Small, Smac-like Molecule Encourages Death Of Cancer Cells

In the Sept. 3 issue of the journal Science, the researchers report on this new compound and how it behaves like the cellular protein Smac, a molecule that lifts barriers to cell death. Dr. Xiaodong Wang, professor of biochemistry and one of the authors of the Science paper, discovered Smac in 2000.

"Every cell in our body has a self-destruction apparatus that becomes activated when a cell needs to be terminated," Dr. Wang said. "The Smac protein is one component of this normal cell-suicide process, called apoptosis."

Apoptosis, for example, is required for the removal of webbing between the toes and fingers of a developing fetus, as well as for the elimination of surplus neurons during the development of the human brain.

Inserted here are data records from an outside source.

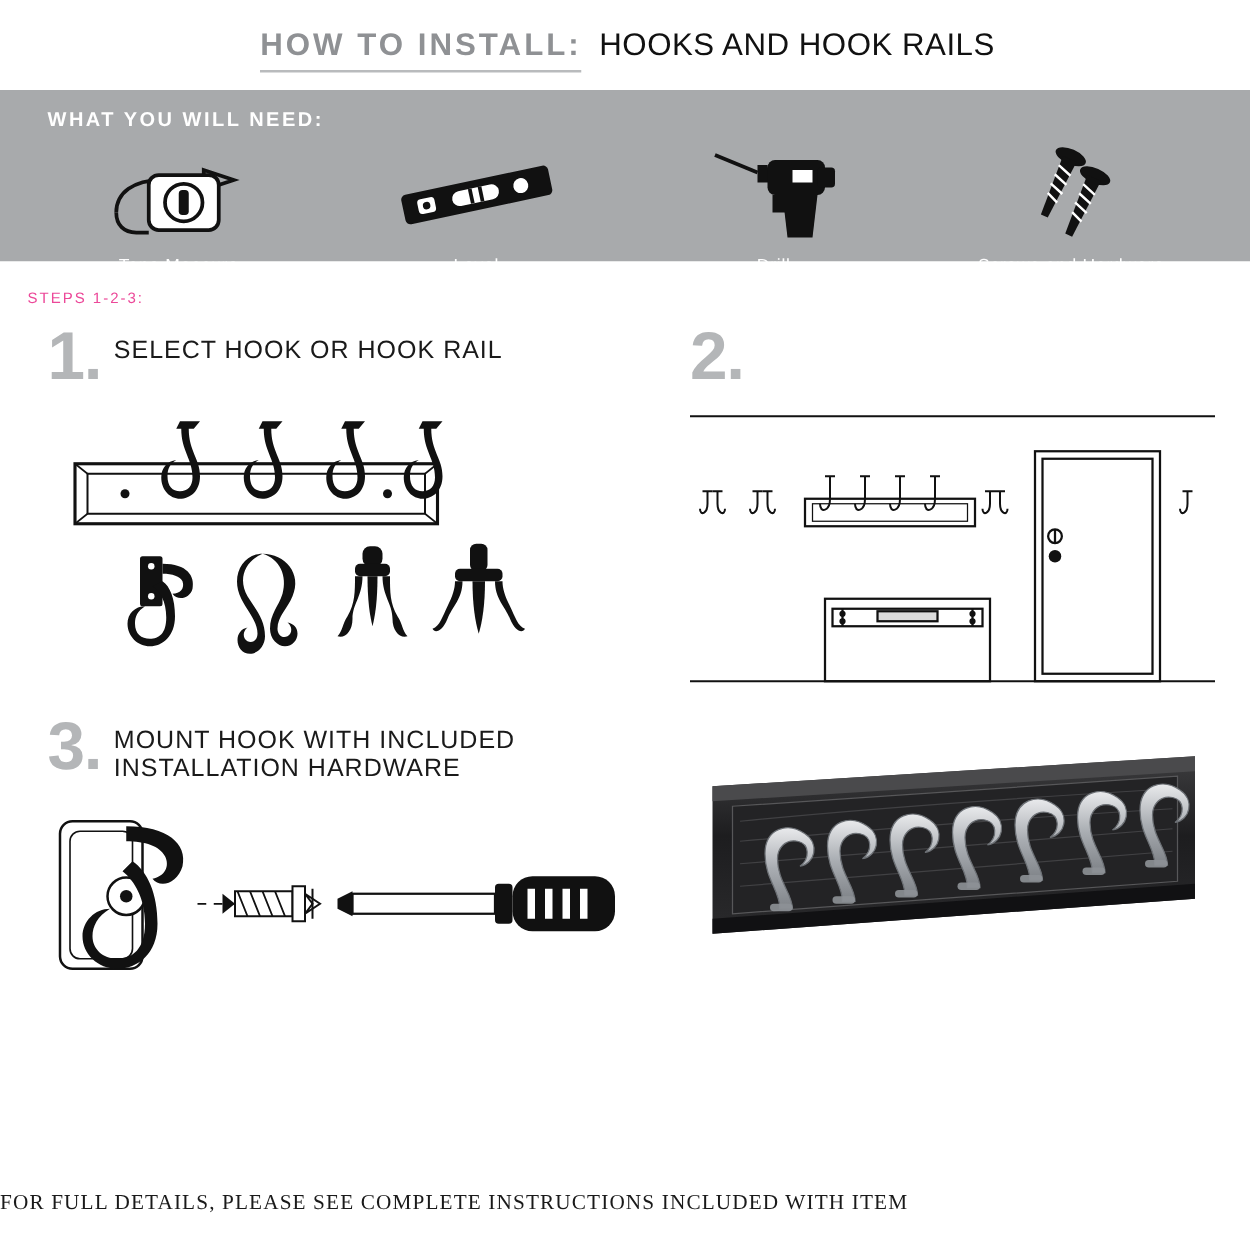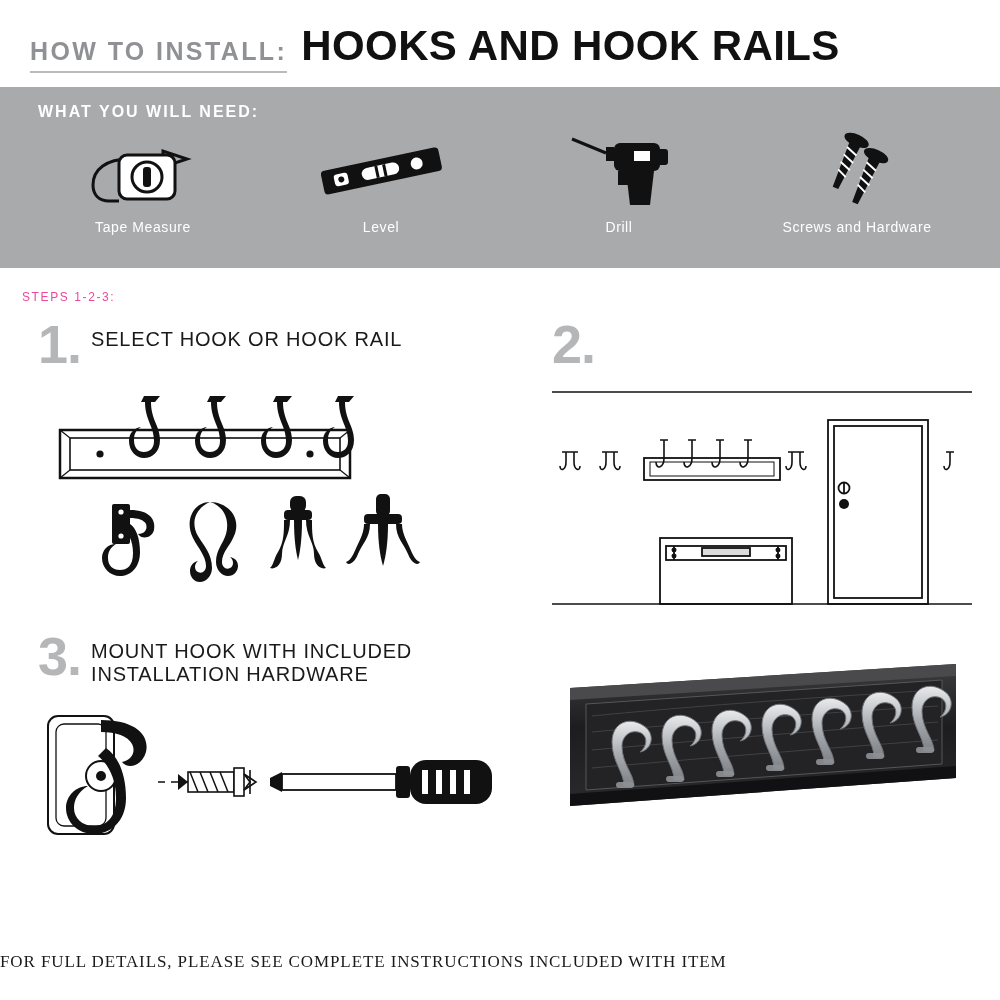"HOW TO INSTALL:" .header { justify-content: none -> center }
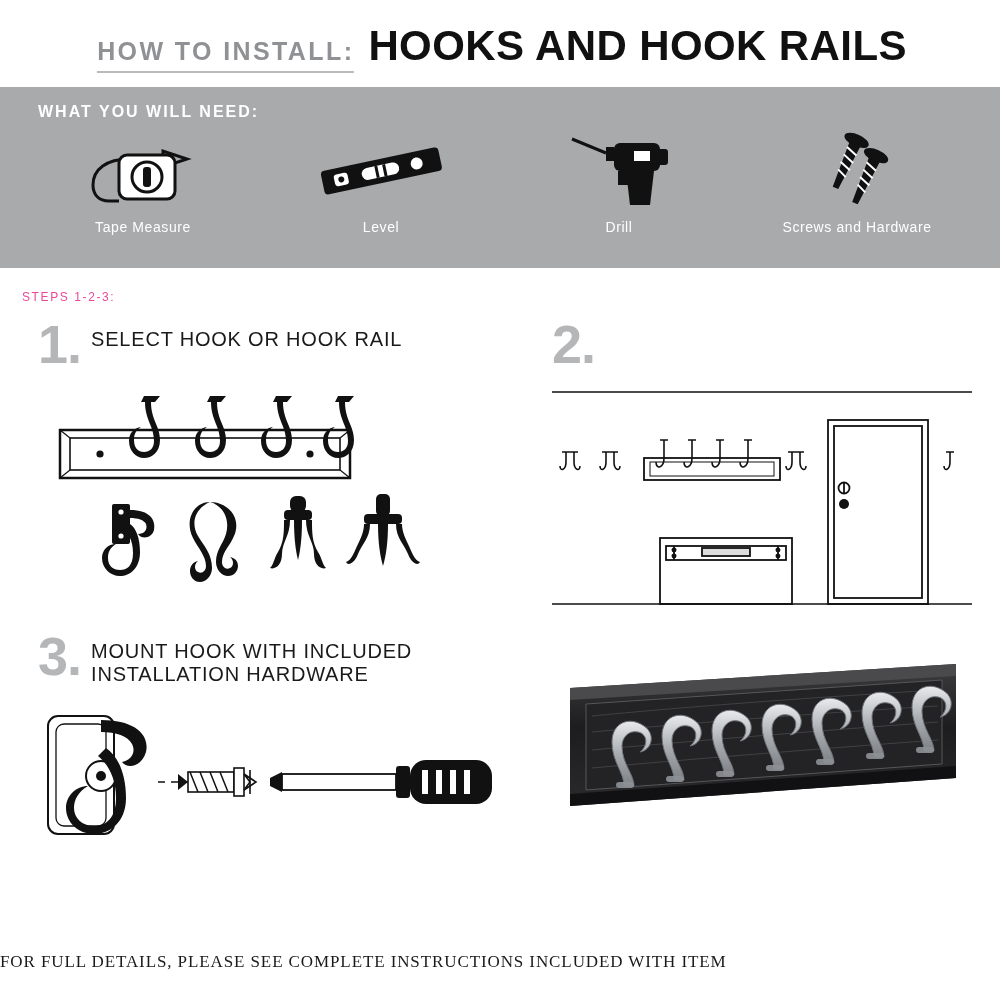"HOOKS AND HOOK RAILS" .header-title { font-size: 42px -> 25px; font-weight: bold -> normal }
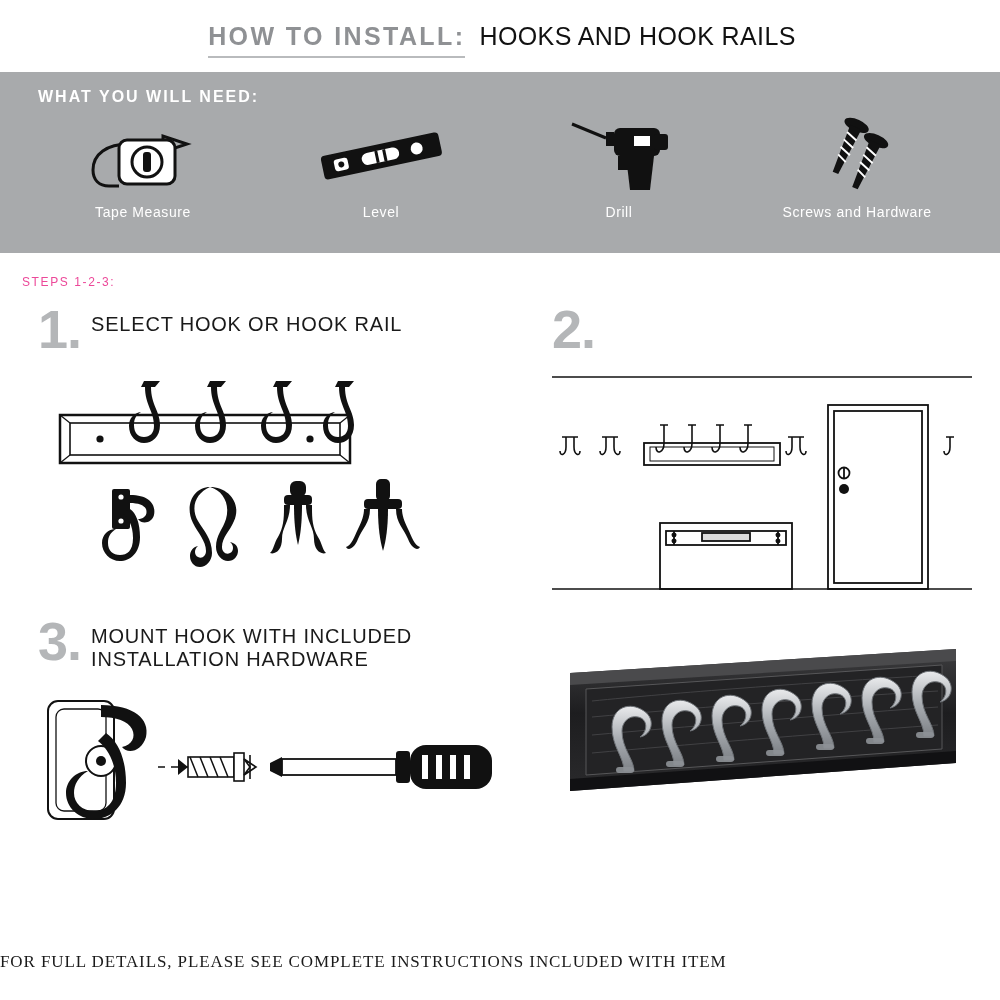"WHAT YOU WILL NEED:" .needs-band { height: 181px -> 137px }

In healthy cells, Smac is sequestered within cell compartments called mitochondria, where the protein resides until mitochondria receive signals to release it. Smac then interacts with other molecules called inhibitor-of-apoptosis proteins (IAPs), which, if not countered by Smac, will keep the cell alive and growing.

In cancer cells, IAPs tend to be overexpressed, and the signals that tell mitochondria to release Smac are often defective. That's why the UT Southwestern-developed Smac mimic, which can enter the cytoplasm of cells unhindered, is an important step in developing new cancer therapies, said Dr. Patrick Harran, associate professor of biochemistry and an author of the study.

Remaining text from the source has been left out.